WHAT TO WORK ON: Scan the material that follows for lines with "ДЕЛЯГИН". Answer with how many there are, nothing else.

TASK DATA:
++++++++++++++++++++

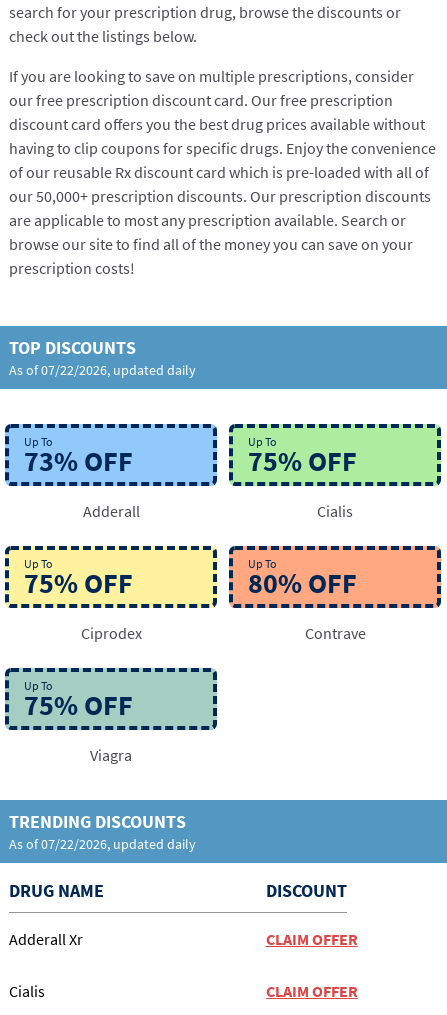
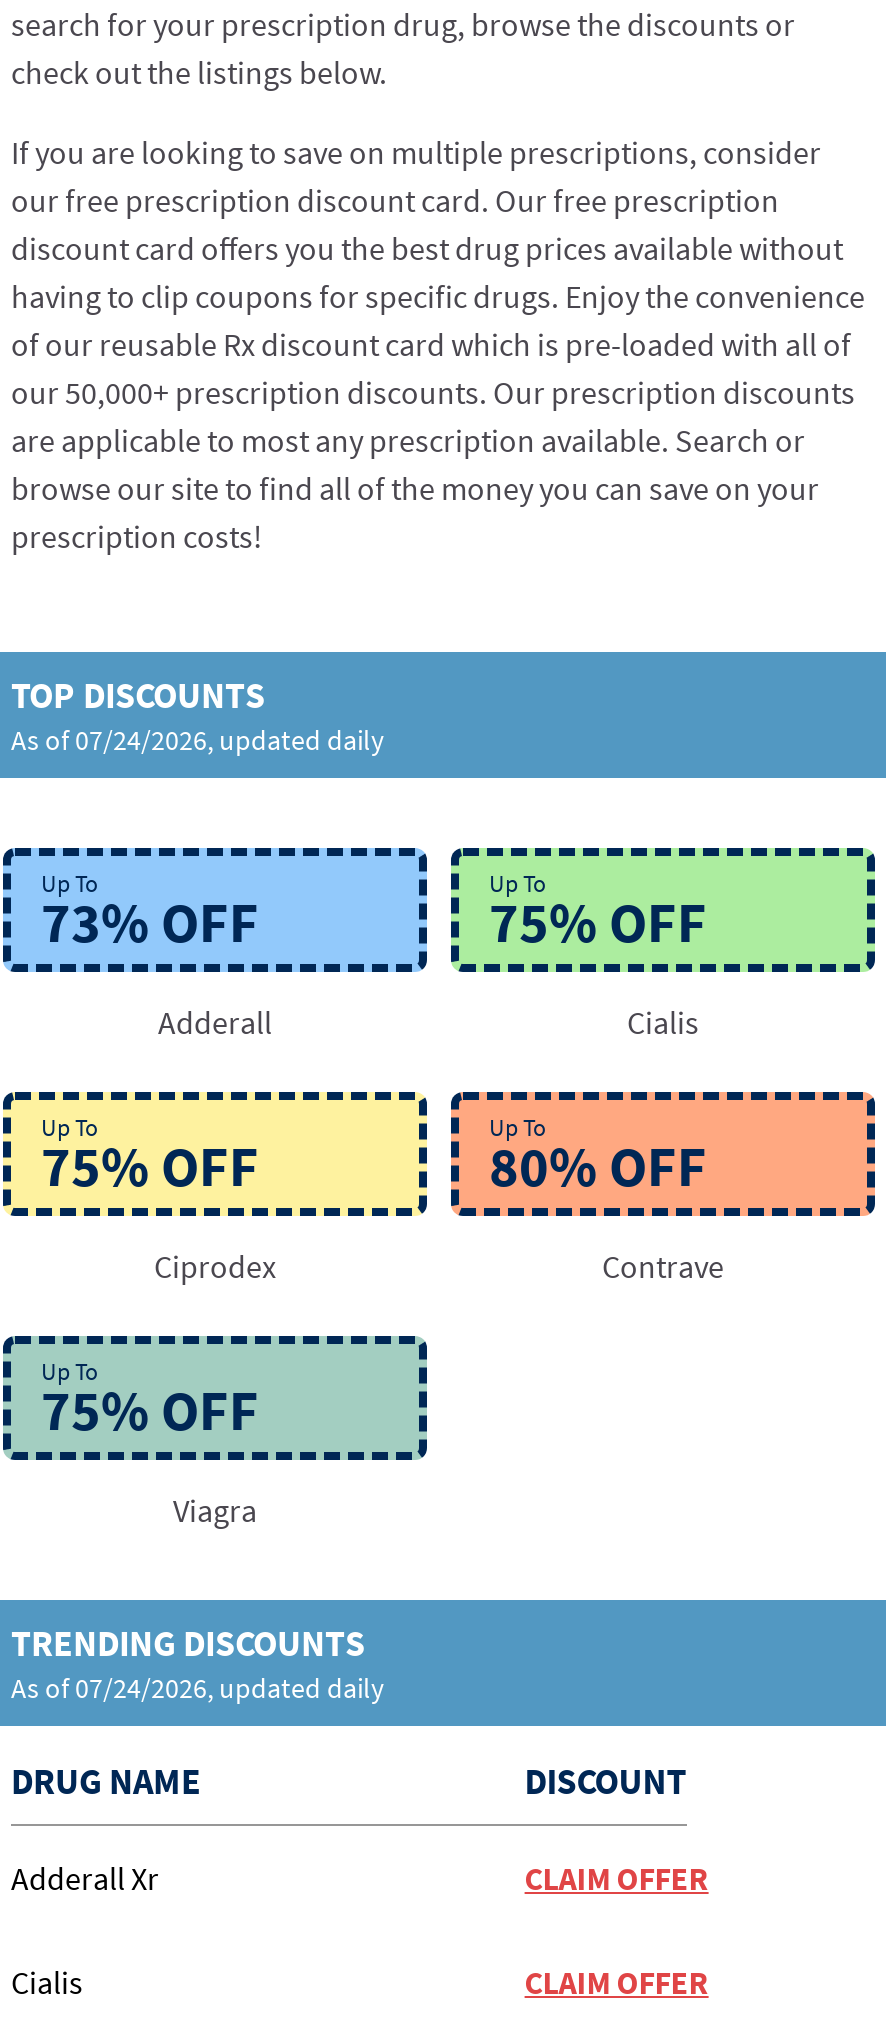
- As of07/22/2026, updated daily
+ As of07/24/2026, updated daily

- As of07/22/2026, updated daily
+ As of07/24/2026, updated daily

++++++++++++++++++++

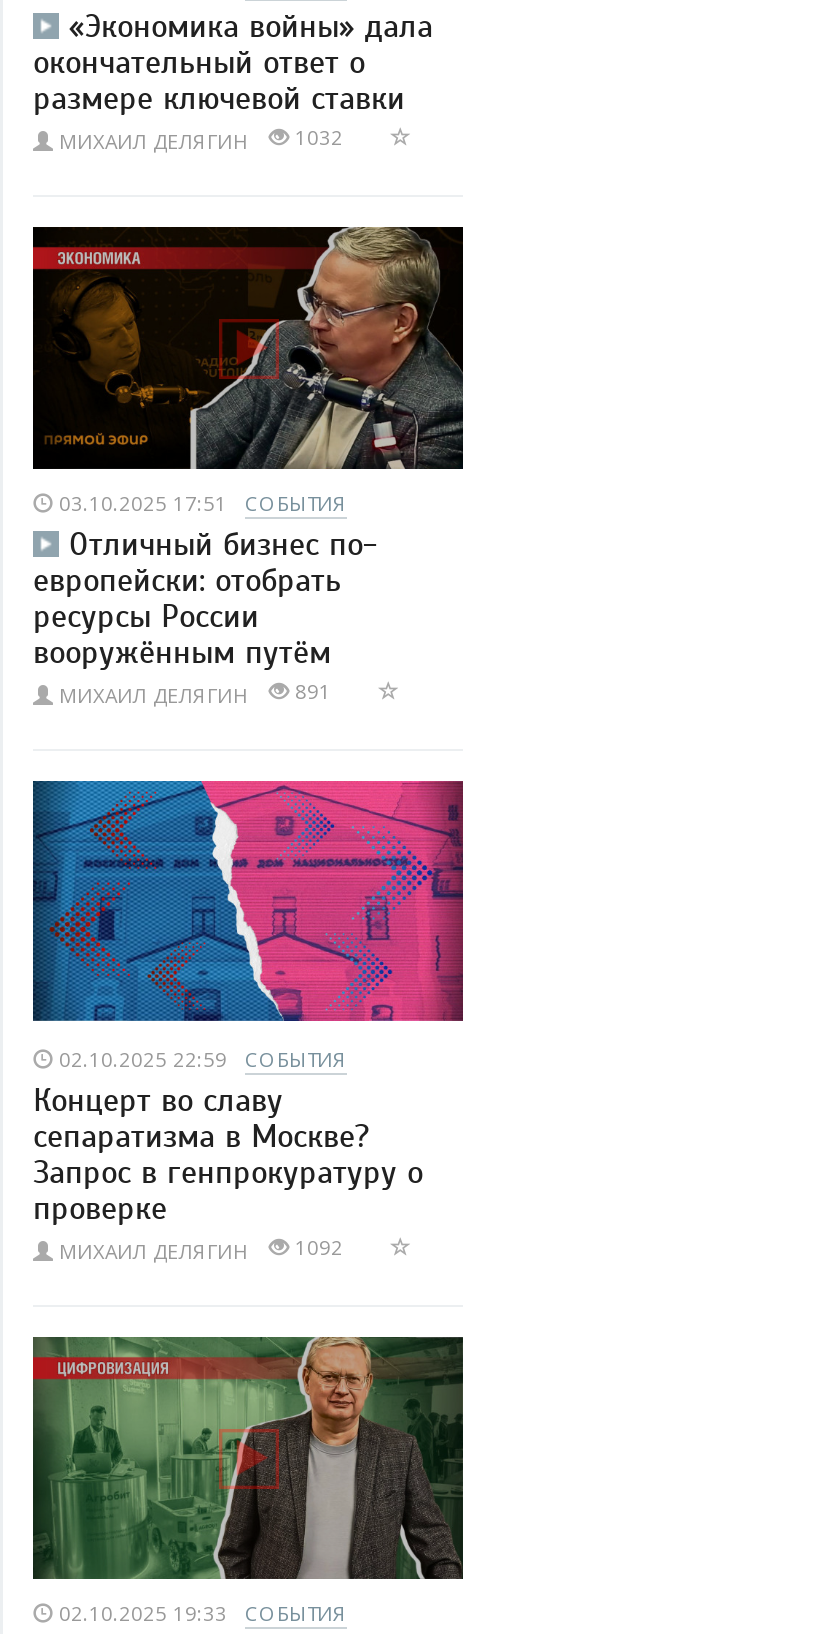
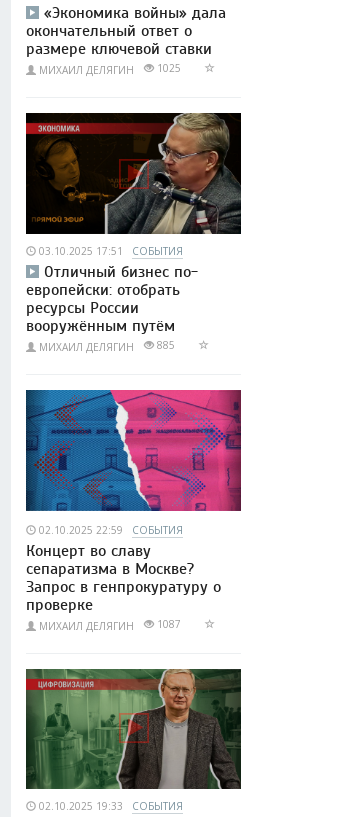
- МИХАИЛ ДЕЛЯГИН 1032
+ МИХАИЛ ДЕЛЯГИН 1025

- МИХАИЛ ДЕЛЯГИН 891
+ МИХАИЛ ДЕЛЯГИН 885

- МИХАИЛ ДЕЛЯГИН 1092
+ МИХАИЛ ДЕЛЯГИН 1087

++++++++++++++++++++

ANSWER TO THE EXERCISE: 6